▶ **TASK TO COMPLETE**: Only the text belongs in the copy: retype each record exactly as it appears.

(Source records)
=====

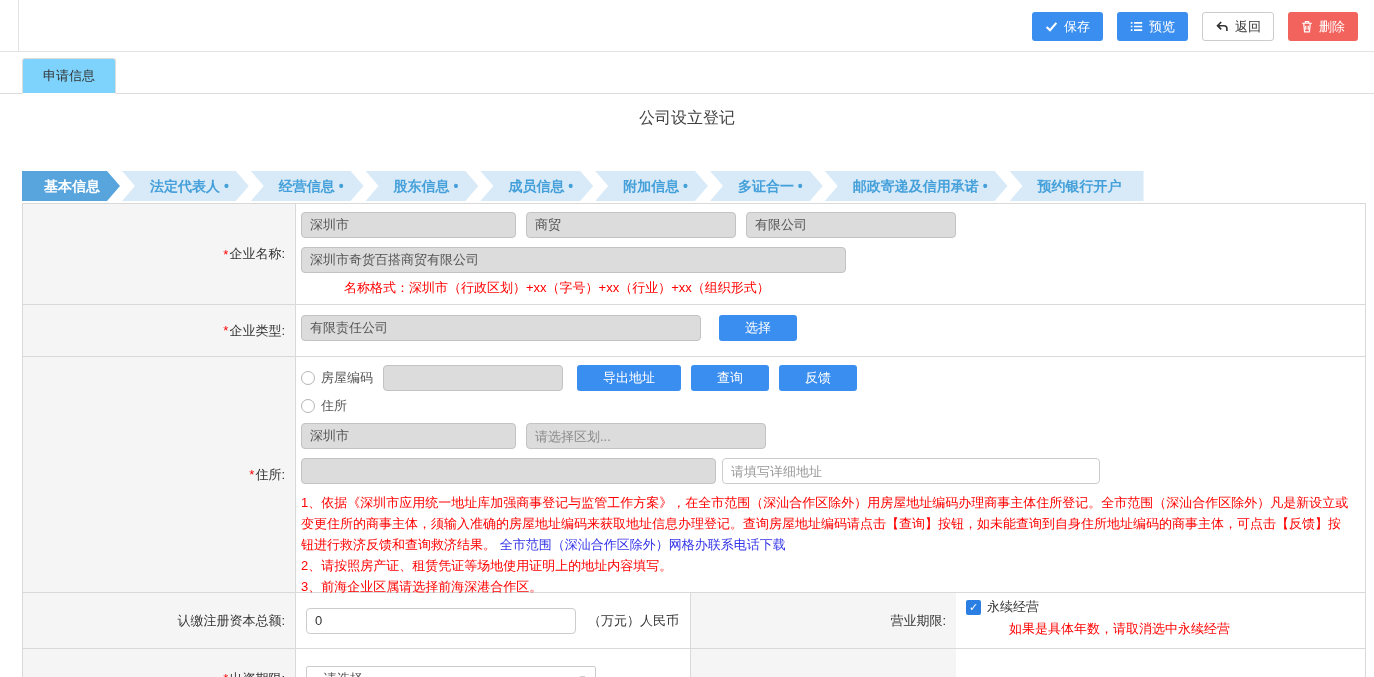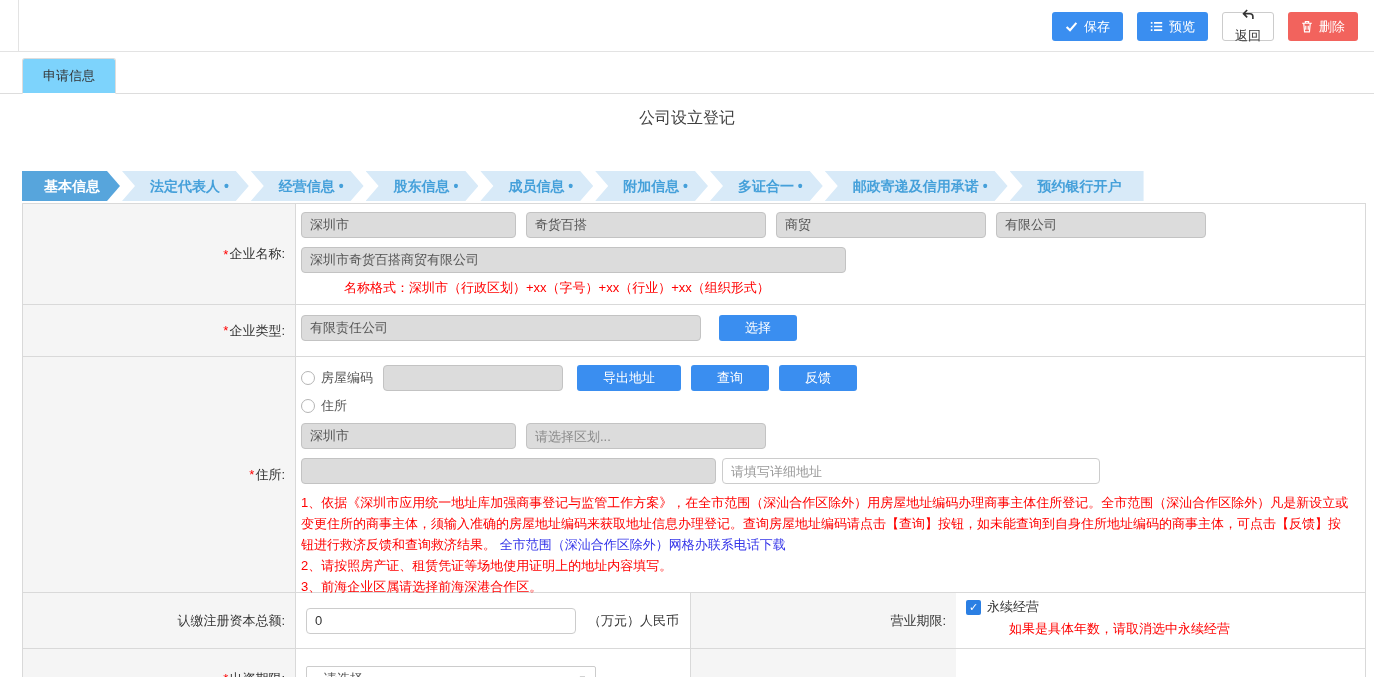--- a/index.html
+++ b/index.html
@@ -7,21 +7,21 @@
     font-family: "Liberation Sans", "DejaVu Sans", sans-serif; }
 
   
   .topbar { position: relative; height: 52px; border-bottom: 1px solid #e3e3e3; }
   .topbar-leftline { position: absolute; left: 18px; top: 0; width: 1px; height: 52px; background: #e3e3e3; }
   .topbar-actions { position: absolute; right: 16px; top: 12px; display: flex; gap: 14px; }
   .btn { display: inline-flex; align-items: center; justify-content: center; gap: 6px;
     height: 29px; padding: 0 12px; font-size: 13px; border-radius: 3px; border: 1px solid transparent;
     cursor: pointer; white-space: nowrap; }
   .btn-primary { background: #3a8ef0; color: #fff; }
-  .btn-default { background: #fff; border-color: #ccc; color: #333; flex-direction: column; }
+  .btn-default { background: #fff; border-color: #ccc; color: #333; }
   .btn-danger  { background: #f2635d; color: #fff; }
   .btn svg { display: block; }
 
   
   .tabbar { margin-top: 6px; border-bottom: 1px solid #ddd; padding-left: 22px; }
   .tab { display: inline-block; background: #7dd3fc; border: 1px solid #ddd; border-bottom: 1px solid #fff;
     border-radius: 3px 3px 0 0; padding: 8px 20px; font-size: 13px; color: #333;
     margin-bottom: -1px; cursor: pointer; }
 
   
@@ -143,21 +143,20 @@
 <div class="form-table">
 
   <div class="frow r1">
     <div class="flabel">
       <span class="star">*</span>
       <span>企业名称:</span>
     </div>
     <div class="fcontent">
       <div class="line" style="margin-top:2px; gap:10px;">
         <input class="inp inp-d" style="width: 215px;" value="深圳市">
-        <input class="inp inp-d" style="width: 240px;" value="奇货百搭">
         <input class="inp inp-d" style="width: 210px;" value="商贸">
         <input class="inp inp-d" style="width: 210px;" value="有限公司">
       </div>
       <div class="line" style="margin-top:9px;">
         <input class="inp inp-d" style="width: 545px;" value="深圳市奇货百搭商贸有限公司">
       </div>
       <div class="hint-red">名称格式：深圳市（行政区划）+xx（字号）+xx（行业）+xx（组织形式）</div>
     </div>
   </div>
 

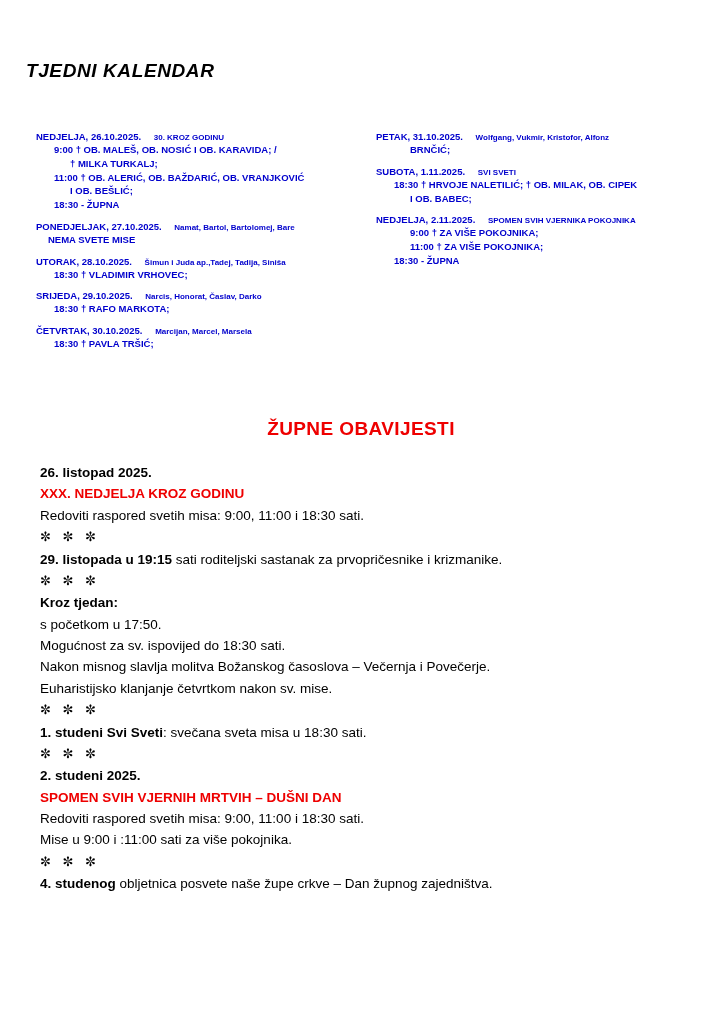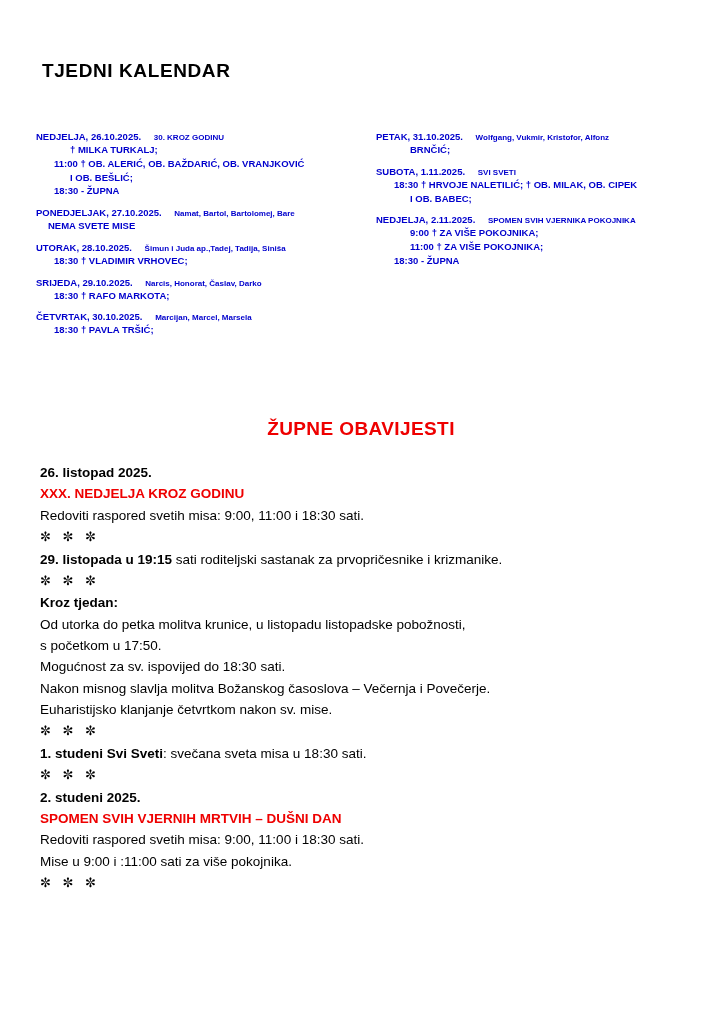--- a/index.html
+++ b/index.html
@@ -18,26 +18,27 @@
   .page {
     position: relative;
     width: 722px;
     height: 1024px;
     box-sizing: border-box;
   }
 
   
   .cal-title {
     position: absolute;
-    left: 42px;
+    left: 26px;
     top: 60px;
     font-size: 19px;
     font-weight: bold;
     letter-spacing: 0.6px;
     color: #000;
+    font-style: italic;
   }
 
   
   .cal-cols {
     position: absolute;
     left: 36px;
     top: 100px;
     width: 660px;
     display: flex;
     gap: 0px;
@@ -117,20 +118,21 @@
 
   <div class="cal-cols">
 
     <div class="cal-col left">
 
       <div class="day-block">
         <div class="day-head">
           <span>NEDJELJA, 26.10.2025.</span>
           <span class="saints">30. KROZ GODINU</span>
         </div>
+        <div class="mass-line">9:00 † OB. MALEŠ, OB. NOSIĆ I OB. KARAVIDA; /</div>
         <div class="mass-line ind2">† MILKA TURKALJ;</div>
         <div class="mass-line">11:00 † OB. ALERIĆ, OB. BAŽDARIĆ, OB. VRANJKOVIĆ</div>
         <div class="mass-line ind2">I OB. BEŠLIĆ;</div>
         <div class="mass-line">18:30 -  ŽUPNA</div>
       </div>
 
       <div class="day-block">
         <div class="day-head">
           <span>PONEDJELJAK, 27.10.2025.</span>
           <span class="saints">Namat, Bartol, Bartolomej, Bare</span>
@@ -202,31 +204,31 @@
 
     <span class="l b">26. listopad 2025.</span>
     <span class="l red">XXX. NEDJELJA KROZ GODINU</span>
     <span class="l">Redoviti raspored svetih misa: 9:00, 11:00 i 18:30 sati.</span>
     <span class="l stars">✼ ✼ ✼</span>
 
     <span class="l"><span class="b">29. listopada u 19:15</span><span> sati roditeljski sastanak za prvopričesnike i krizmanike.</span></span>
     <span class="l stars">✼ ✼ ✼</span>
 
     <span class="l b">Kroz tjedan:</span>
-    <span class="l">Od utorka do petka molitva krunice, u listopadu listopadske pobožnosti,</span>
     <span class="l">s početkom u 17:50.</span>
     <span class="l">Mogućnost za sv. ispovijed do 18:30 sati.</span>
     <span class="l">Nakon misnog slavlja molitva Božanskog časoslova – Večernja i Povečerje.</span>
     <span class="l">Euharistijsko klanjanje četvrtkom nakon sv. mise.</span>
     <span class="l stars">✼ ✼ ✼</span>
 
     <span class="l"><span class="b">1. studeni Svi Sveti</span><span>: svečana sveta misa u 18:30 sati.</span></span>
     <span class="l stars">✼ ✼ ✼</span>
 
     <span class="l b">2. studeni 2025.</span>
     <span class="l red">SPOMEN SVIH VJERNIH MRTVIH – DUŠNI DAN</span>
     <span class="l">Redoviti raspored svetih misa: 9:00, 11:00 i 18:30 sati.</span>
     <span class="l">Mise u 9:00 i :11:00 sati za više pokojnika.</span>
     <span class="l stars">✼ ✼ ✼</span>
 
+    <span class="l"><span class="b">4. studenog</span><span> obljetnica posvete naše župe crkve – Dan župnog zajedništva.</span></span>
   </div>
 
 </div>
 
 </body></html>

=====

▶ **YOUR RESPONSE**:
--- a/index.html
+++ b/index.html
@@ -7,21 +7,21 @@
     font-family: "Liberation Sans", "DejaVu Sans", sans-serif; }
 
   
   .topbar { position: relative; height: 52px; border-bottom: 1px solid #e3e3e3; }
   .topbar-leftline { position: absolute; left: 18px; top: 0; width: 1px; height: 52px; background: #e3e3e3; }
   .topbar-actions { position: absolute; right: 16px; top: 12px; display: flex; gap: 14px; }
   .btn { display: inline-flex; align-items: center; justify-content: center; gap: 6px;
     height: 29px; padding: 0 12px; font-size: 13px; border-radius: 3px; border: 1px solid transparent;
     cursor: pointer; white-space: nowrap; }
   .btn-primary { background: #3a8ef0; color: #fff; }
-  .btn-default { background: #fff; border-color: #ccc; color: #333; flex-direction: column; }
+  .btn-default { background: #fff; border-color: #ccc; color: #333; }
   .btn-danger  { background: #f2635d; color: #fff; }
   .btn svg { display: block; }
 
   
   .tabbar { margin-top: 6px; border-bottom: 1px solid #ddd; padding-left: 22px; }
   .tab { display: inline-block; background: #7dd3fc; border: 1px solid #ddd; border-bottom: 1px solid #fff;
     border-radius: 3px 3px 0 0; padding: 8px 20px; font-size: 13px; color: #333;
     margin-bottom: -1px; cursor: pointer; }
 
   
@@ -143,21 +143,20 @@
 <div class="form-table">
 
   <div class="frow r1">
     <div class="flabel">
       <span class="star">*</span>
       <span>企业名称:</span>
     </div>
     <div class="fcontent">
       <div class="line" style="margin-top:2px; gap:10px;">
         <input class="inp inp-d" style="width: 215px;" value="深圳市">
-        <input class="inp inp-d" style="width: 240px;" value="奇货百搭">
         <input class="inp inp-d" style="width: 210px;" value="商贸">
         <input class="inp inp-d" style="width: 210px;" value="有限公司">
       </div>
       <div class="line" style="margin-top:9px;">
         <input class="inp inp-d" style="width: 545px;" value="深圳市奇货百搭商贸有限公司">
       </div>
       <div class="hint-red">名称格式：深圳市（行政区划）+xx（字号）+xx（行业）+xx（组织形式）</div>
     </div>
   </div>
 

--- a/index.html
+++ b/index.html
@@ -18,26 +18,27 @@
   .page {
     position: relative;
     width: 722px;
     height: 1024px;
     box-sizing: border-box;
   }
 
   
   .cal-title {
     position: absolute;
-    left: 42px;
+    left: 26px;
     top: 60px;
     font-size: 19px;
     font-weight: bold;
     letter-spacing: 0.6px;
     color: #000;
+    font-style: italic;
   }
 
   
   .cal-cols {
     position: absolute;
     left: 36px;
     top: 100px;
     width: 660px;
     display: flex;
     gap: 0px;
@@ -117,20 +118,21 @@
 
   <div class="cal-cols">
 
     <div class="cal-col left">
 
       <div class="day-block">
         <div class="day-head">
           <span>NEDJELJA, 26.10.2025.</span>
           <span class="saints">30. KROZ GODINU</span>
         </div>
+        <div class="mass-line">9:00 † OB. MALEŠ, OB. NOSIĆ I OB. KARAVIDA; /</div>
         <div class="mass-line ind2">† MILKA TURKALJ;</div>
         <div class="mass-line">11:00 † OB. ALERIĆ, OB. BAŽDARIĆ, OB. VRANJKOVIĆ</div>
         <div class="mass-line ind2">I OB. BEŠLIĆ;</div>
         <div class="mass-line">18:30 -  ŽUPNA</div>
       </div>
 
       <div class="day-block">
         <div class="day-head">
           <span>PONEDJELJAK, 27.10.2025.</span>
           <span class="saints">Namat, Bartol, Bartolomej, Bare</span>
@@ -202,31 +204,31 @@
 
     <span class="l b">26. listopad 2025.</span>
     <span class="l red">XXX. NEDJELJA KROZ GODINU</span>
     <span class="l">Redoviti raspored svetih misa: 9:00, 11:00 i 18:30 sati.</span>
     <span class="l stars">✼ ✼ ✼</span>
 
     <span class="l"><span class="b">29. listopada u 19:15</span><span> sati roditeljski sastanak za prvopričesnike i krizmanike.</span></span>
     <span class="l stars">✼ ✼ ✼</span>
 
     <span class="l b">Kroz tjedan:</span>
-    <span class="l">Od utorka do petka molitva krunice, u listopadu listopadske pobožnosti,</span>
     <span class="l">s početkom u 17:50.</span>
     <span class="l">Mogućnost za sv. ispovijed do 18:30 sati.</span>
     <span class="l">Nakon misnog slavlja molitva Božanskog časoslova – Večernja i Povečerje.</span>
     <span class="l">Euharistijsko klanjanje četvrtkom nakon sv. mise.</span>
     <span class="l stars">✼ ✼ ✼</span>
 
     <span class="l"><span class="b">1. studeni Svi Sveti</span><span>: svečana sveta misa u 18:30 sati.</span></span>
     <span class="l stars">✼ ✼ ✼</span>
 
     <span class="l b">2. studeni 2025.</span>
     <span class="l red">SPOMEN SVIH VJERNIH MRTVIH – DUŠNI DAN</span>
     <span class="l">Redoviti raspored svetih misa: 9:00, 11:00 i 18:30 sati.</span>
     <span class="l">Mise u 9:00 i :11:00 sati za više pokojnika.</span>
     <span class="l stars">✼ ✼ ✼</span>
 
+    <span class="l"><span class="b">4. studenog</span><span> obljetnica posvete naše župe crkve – Dan župnog zajedništva.</span></span>
   </div>
 
 </div>
 
 </body></html>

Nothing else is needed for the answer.